V.D. : Au cours de la dernière décennie, comme je l’ai déjà dit, l’évolution du secteur du camping a été lente, principalement parce que les décideurs ne connaissent pas le produit et ne sont pas des utilisateurs de ce type de services. L’Association des campings de Serbie a investi des ressources importantes pour sensibiliser le public et les décideurs au secteur du camping et aux possibilités qu’offrent les ressources naturelles de la Serbie pour le développement de cette industrie touristique. Le début de la pandémie de Covid-19 a été un véritable boom pour le camping et un grand nombre de personnes en Serbie ont décidé pour la première fois de passer leurs vacances dans un camping, en logeant dans une tente, une caravane ou un autre type d’hébergement (bungalows, cabanes, mobile homes). C’était un excellent indicateur du chemin qu’il est réellement possible de parcourir et de ce qui est nécessaire pour que ce secteur se développe mieux et plus rapidement. Mes efforts personnels ont été orientés vers la gestion de ce secteur afin d’éviter la dévastation des ressources naturelles et de permettre le développement d’un produit authentique et, par nature, exclusif et proche des personnes qui recherchent de plus en plus une évasion de l’environnement urbain et un espace où il est possible de profiter de la nature. J’ai fait de mon mieux pour rapprocher le tourisme de camping du tourisme rural, qui s’est développé en Serbie et qui offre de nombreuses opportunités à plusieurs niveaux. Le développement du tourisme de camping aurait pu être plus sérieux, mais de nombreuses circonstances mondiales ont empêché son développement. Les décideurs doivent être sensibilisés au potentiel de développement du tourisme en camping. Avec des infrastructures adéquates et une législation simple, ce secteur peut attirer à l’avenir des entrepreneurs sérieux et sûrs d’eux.

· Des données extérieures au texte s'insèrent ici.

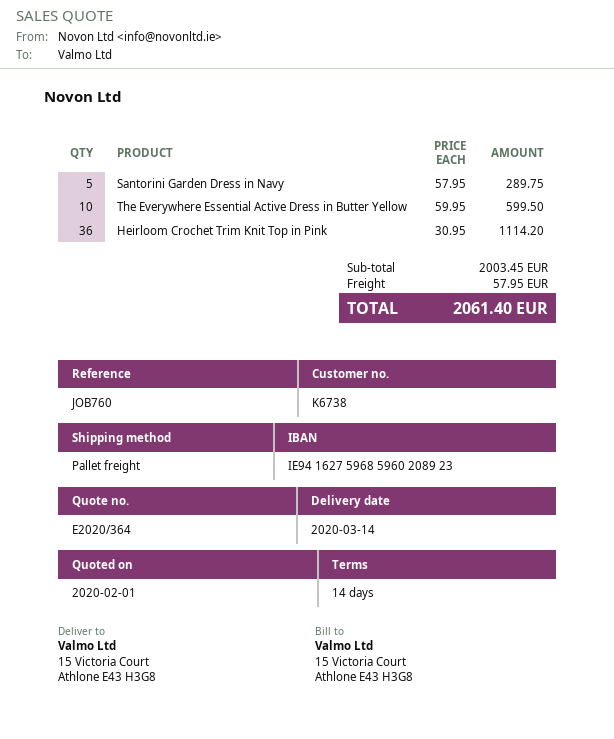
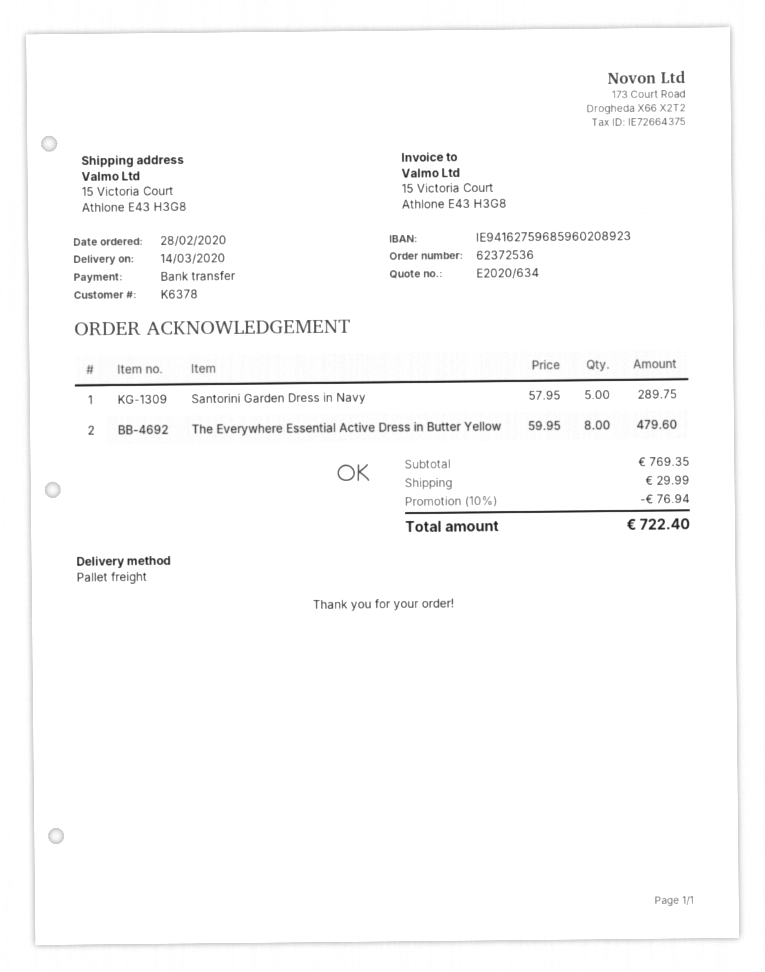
quote number: E2020/364 -> E2020/634
customer number: K6738 -> K6378
The Everywhere Essential Active Dress in Butter Yellow: 10 x 59.95 = 599.50 -> 8 x 59.95 = 479.60
Heirloom Crochet Trim Knit Top in Pink: 36 x 30.95 = 1114.20 -> none
subtotal: 2003.45 -> 769.35
discount: none -> 10% = 76.94
shipping: 57.95 -> 29.99
total: 2061.40 -> 722.40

A.L. : Enfin, comment voyez-vous l’avenir du secteur en Serbie ?

V.D. : En tant que responsable de CAS depuis 2005, je pense que l’avenir de ce secteur est prometteur, porté par la tendance mondiale aux loisirs de plein air. Le glamping, en particulier, offre un grand potentiel pour la Serbie. Il permet une approche responsable et durable de la nature, et offre un niveau de confort plus élevé à ceux qui recherchent une expérience immersive dans la nature. La croissance du tourisme de camping en Serbie dépendra de la sensibilisation à son potentiel en tant que forme d’hébergement pour les voyageurs nationaux et étrangers. Je suis optimiste quant à l’avenir et je pense que le secteur est prêt à se développer. Nous avons déjà fait des progrès dans l’éducation du public et la sensibilisation aux possibilités offertes par le camping. Il est maintenant temps de se concentrer sur la construction de nouveaux campings respectueux de l’environnement, sur le modèle de ce qui se fait de mieux dans les pays de l’UE, qui sont intégrés à la nature, construits en harmonie avec elle et utilisent des solutions durables et naturelles.